Wiadomo że nie jest to kuchenniak, kroić nim chleb to nie lada wyczyn ale to nie znaczy, że nie daje rady. Warzywa na sałatkę, pomidorka, mocarlellę, fetę, kurczaka, posmarowanie kanapki – tu daje rade i to naprawdę nieźle, brzuszek wydaje się wręcz idealny do kuchni ! Poza takim zwyklym używaniem postanowiłem również... zjeść Małym Trollem obiad. Ryż, kawałki kurczaka, fasola i coś tam jeszcze. Wcinałem aż mi się uszy trzęsły – w razie co terenie ten nożyk może nam posłużyć w takiej roli.


Zapomniał bym jeszcze napisać o trzymaniu ostrości – po tym jak do mnie przyszedł przejechałem do na diamentach i ceramice. Do dziś ma ostrość roboczą (poza przodem kt którym krzesałem iskry). Nie wiem na ile jest hartowany ale trzyma się bardzo ładnie.

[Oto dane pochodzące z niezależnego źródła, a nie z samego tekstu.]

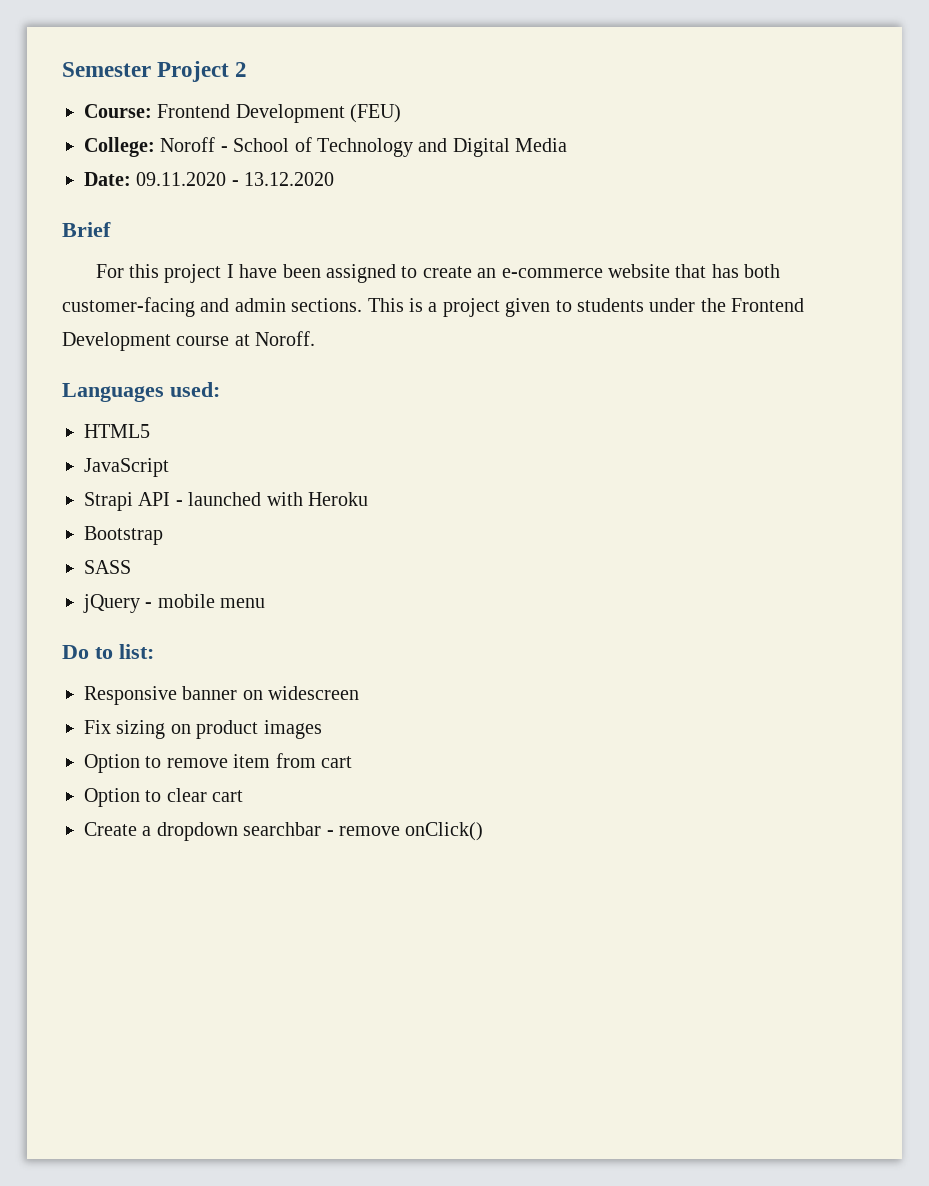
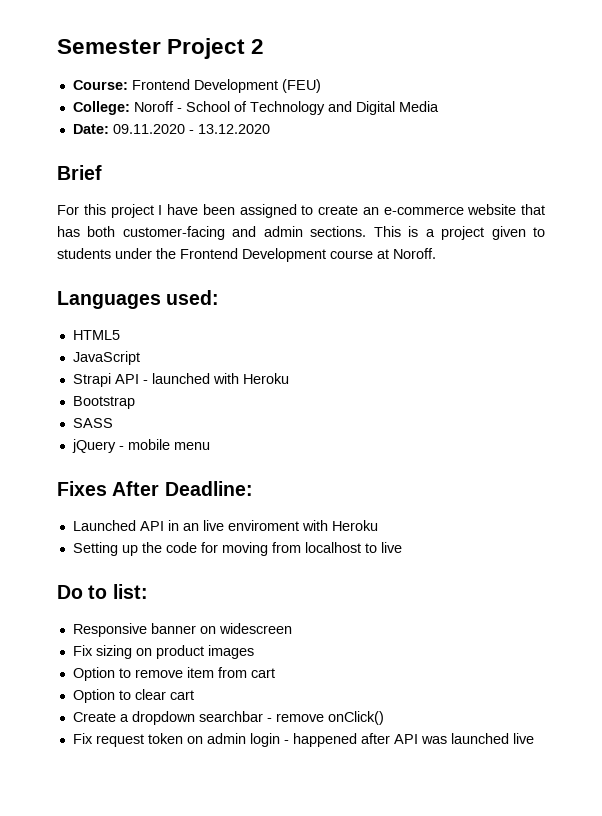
(266, 603) none -> [57,481,253,496] [72,520,378,531] [72,542,402,556] // Fixes After Deadline: // Launched API in an live enviroment with Heroku // Setting up the code for moving from localhost to live
(484, 831) none -> [72,733,534,747] // Fix request token on admin login - happened after API was launched live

3. Czas pożegnać się czyli zakończenie.


Na początku nie byłem przekonany do tego nożyka. Trochę go poużywałem i zmieniłem zdanie – to kapitalny maluch którym możemy zrobić wszystko co normalnie robimy folderem wielkości Tenka, dokładając do tego wytrzymałość dzięki której możemy nożykiem batonować, i twardy czubek który też zniesie niejedno widzimisię nożowego entuzjasty. Jak możemy go wykorzystać ? Jako EDC fixed, jako zapasowy nóż na wyjeździe. Nie zawaham się też powiedzieć, że gdyby był to nasz jedyny nóż na wyjeździe, to spokojnie sprostał by wszystkim stawianym mu zadaniom. A teraz to mi smutno bo nóż muszę oddać.

Pozdrawiam
Kosma    

2 komentarze:

  1. Na pewno on ma 18 cm? Pobrałem zdjęcie tego noża robione idealnie z boku zrobiłem kontur wydrukowałem i wyciąłem z kartonu żeby zobaczyć wielkość. Ten nóż jest bardzo mały nie można objąć go wszystkimi palcami. Tak ma być? Ogólnie chce zrobić kilka noży trollskiego ale nigdzie nie ma wymiarów co bardzo utrudnia zadanie.

    OdpowiedzUsuń
  2. Może napisz najpierw do Trolla o pozwolenie? Wydaje mi się, że jak wrzuca na knives swoje noże to są dokładnie opisane. Ten nóż miałem u siebie daawno temu, więc nie sprawdzę, ale wymiary są na 99% prawidłowe.